Exercise prompt → Would you please copy each line below that includes the string "lboro"?

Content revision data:
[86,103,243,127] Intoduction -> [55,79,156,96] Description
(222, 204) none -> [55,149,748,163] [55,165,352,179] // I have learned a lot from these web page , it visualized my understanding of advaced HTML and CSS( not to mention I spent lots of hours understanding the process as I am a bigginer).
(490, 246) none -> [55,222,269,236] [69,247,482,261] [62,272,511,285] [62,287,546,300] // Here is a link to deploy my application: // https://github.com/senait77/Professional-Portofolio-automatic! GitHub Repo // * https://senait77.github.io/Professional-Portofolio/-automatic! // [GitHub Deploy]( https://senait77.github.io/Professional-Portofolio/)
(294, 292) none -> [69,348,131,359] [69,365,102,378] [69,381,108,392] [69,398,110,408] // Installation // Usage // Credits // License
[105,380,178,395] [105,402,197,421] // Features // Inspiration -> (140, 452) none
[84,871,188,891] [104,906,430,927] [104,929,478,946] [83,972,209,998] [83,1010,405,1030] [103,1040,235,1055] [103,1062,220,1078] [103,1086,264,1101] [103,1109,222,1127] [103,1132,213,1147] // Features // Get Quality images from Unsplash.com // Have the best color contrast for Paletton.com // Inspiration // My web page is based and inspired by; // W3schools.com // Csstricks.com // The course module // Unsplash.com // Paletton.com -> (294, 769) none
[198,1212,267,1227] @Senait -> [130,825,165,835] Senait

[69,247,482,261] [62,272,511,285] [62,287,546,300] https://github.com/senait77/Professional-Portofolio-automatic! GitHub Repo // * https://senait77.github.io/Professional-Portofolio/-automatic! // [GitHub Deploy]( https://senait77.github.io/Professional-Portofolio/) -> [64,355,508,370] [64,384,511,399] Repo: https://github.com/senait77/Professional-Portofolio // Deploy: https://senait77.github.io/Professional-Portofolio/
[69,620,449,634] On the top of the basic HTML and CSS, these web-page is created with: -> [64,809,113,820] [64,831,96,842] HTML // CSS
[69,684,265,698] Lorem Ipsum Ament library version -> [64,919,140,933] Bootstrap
==
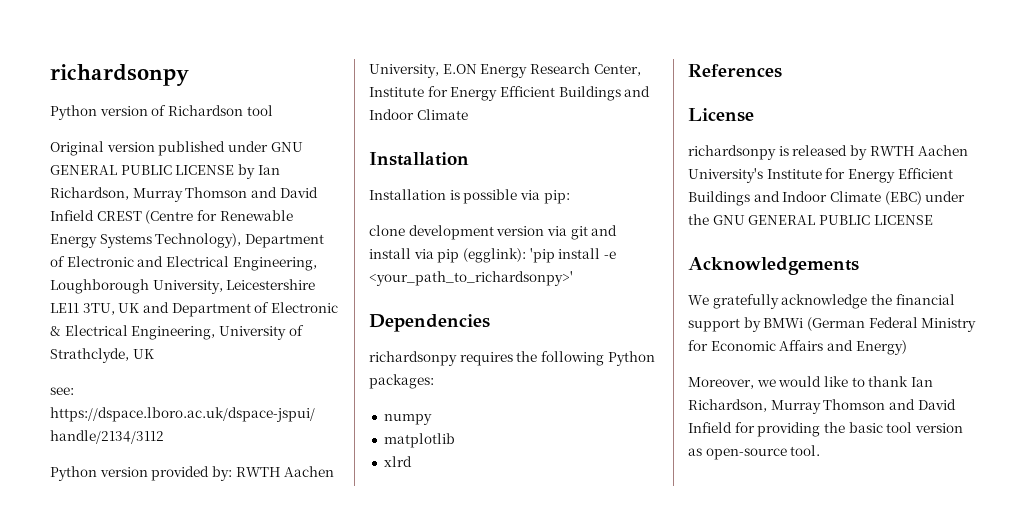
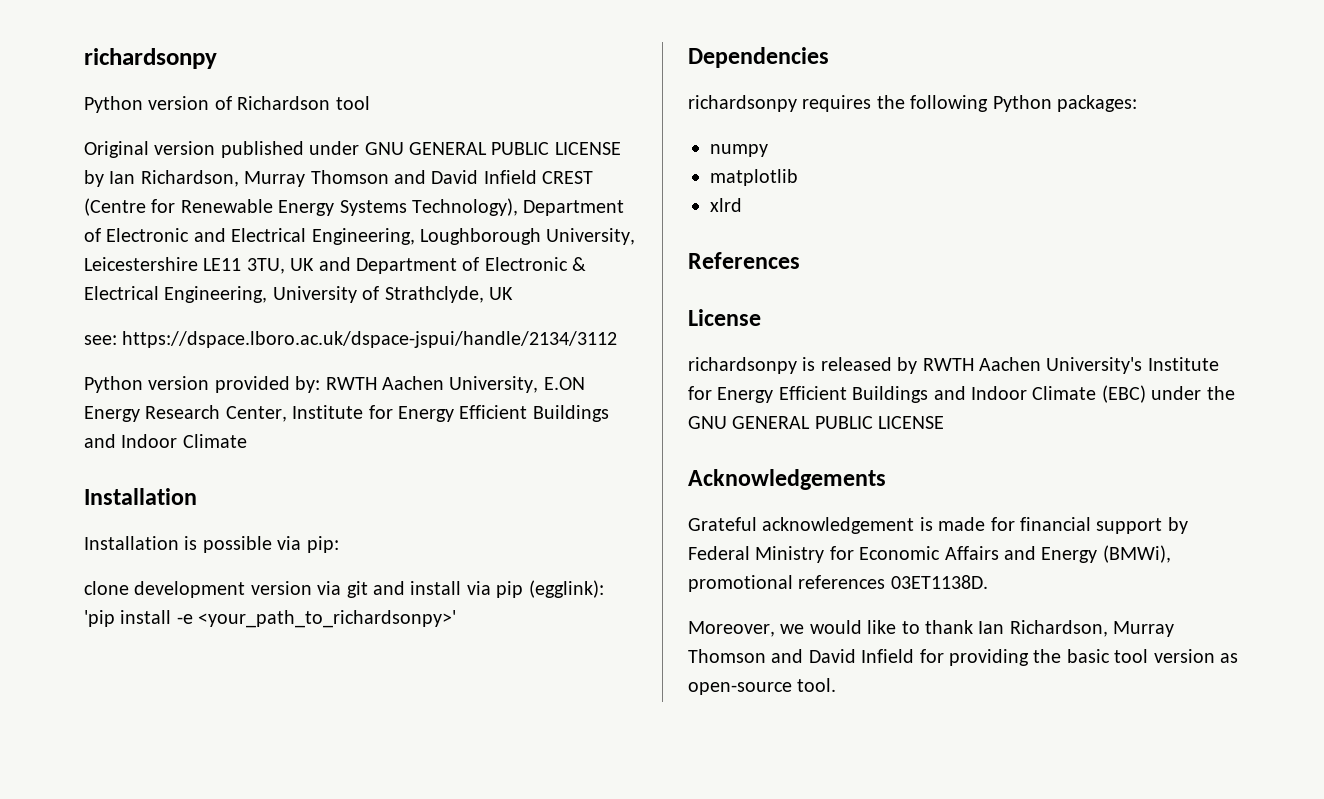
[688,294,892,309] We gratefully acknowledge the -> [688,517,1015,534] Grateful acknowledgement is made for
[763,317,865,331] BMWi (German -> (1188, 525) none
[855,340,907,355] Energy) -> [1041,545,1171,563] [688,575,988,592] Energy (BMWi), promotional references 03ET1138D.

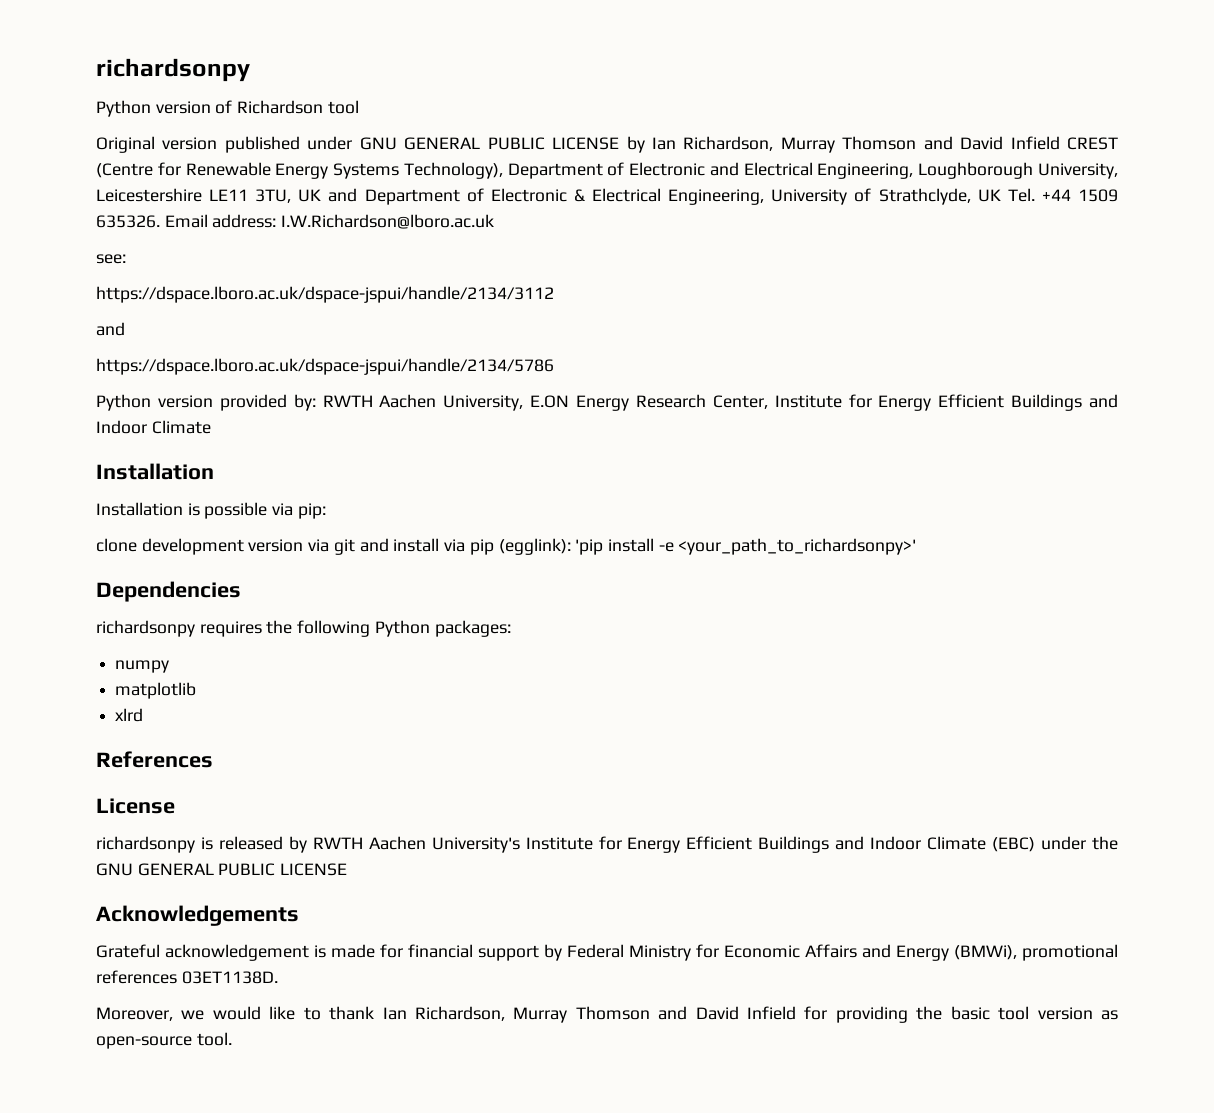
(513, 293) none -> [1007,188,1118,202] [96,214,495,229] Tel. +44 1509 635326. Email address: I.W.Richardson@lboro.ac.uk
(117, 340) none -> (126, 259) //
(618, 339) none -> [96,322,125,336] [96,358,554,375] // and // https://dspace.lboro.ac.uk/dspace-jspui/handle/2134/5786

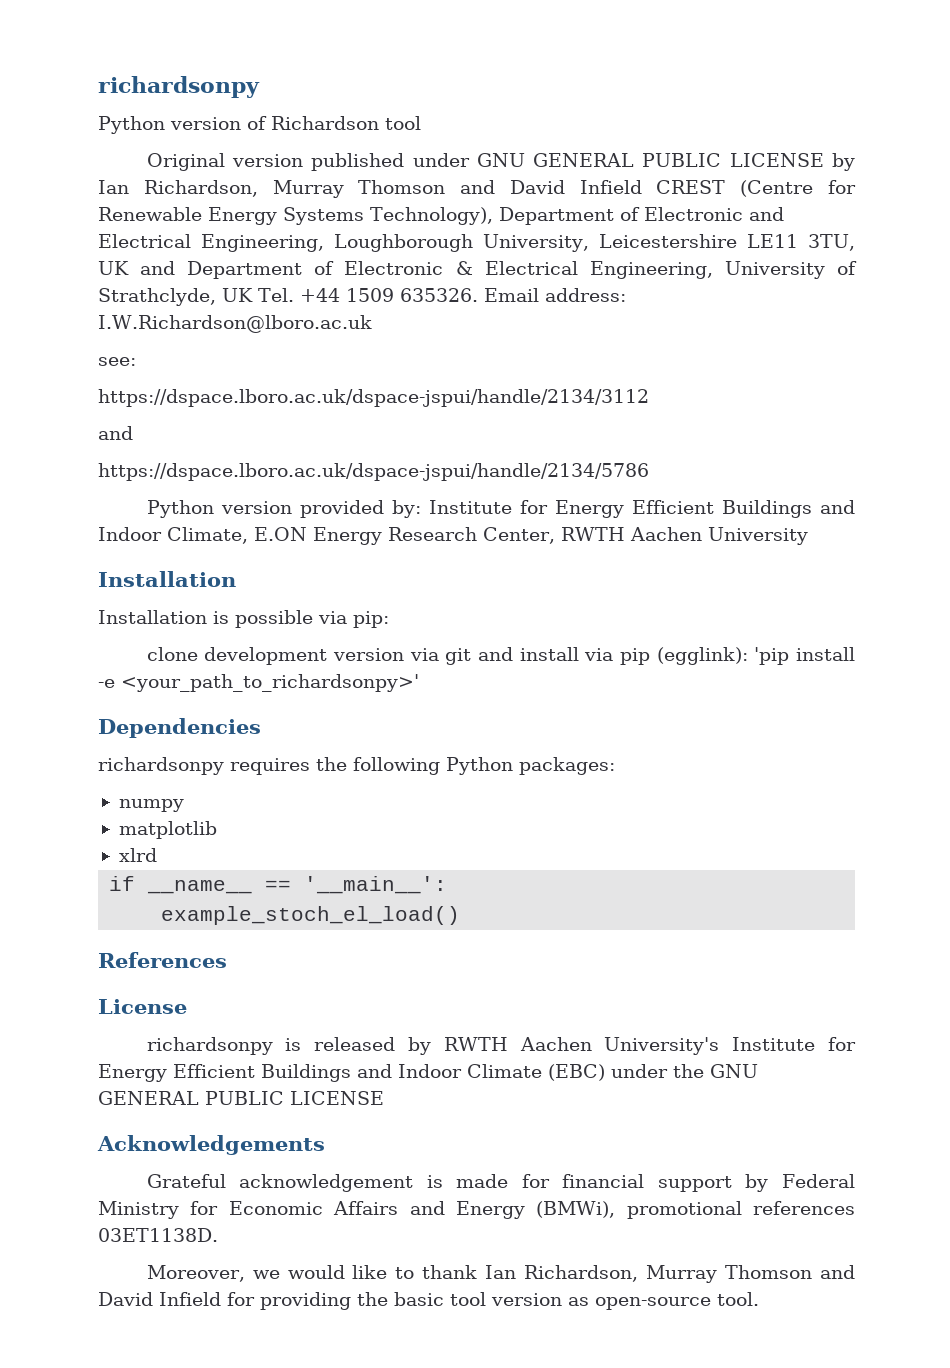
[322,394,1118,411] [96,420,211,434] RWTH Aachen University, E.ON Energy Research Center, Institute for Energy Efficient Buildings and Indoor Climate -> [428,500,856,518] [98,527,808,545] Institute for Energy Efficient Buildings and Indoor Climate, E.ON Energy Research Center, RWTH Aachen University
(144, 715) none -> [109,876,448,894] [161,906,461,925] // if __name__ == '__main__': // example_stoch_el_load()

Solution to this exercise →
(513, 293) none -> [1007,188,1118,202] [96,214,495,229] Tel. +44 1509 635326. Email address: I.W.Richardson@lboro.ac.uk
(618, 339) none -> [96,322,125,336] [96,358,554,375] // and // https://dspace.lboro.ac.uk/dspace-jspui/handle/2134/5786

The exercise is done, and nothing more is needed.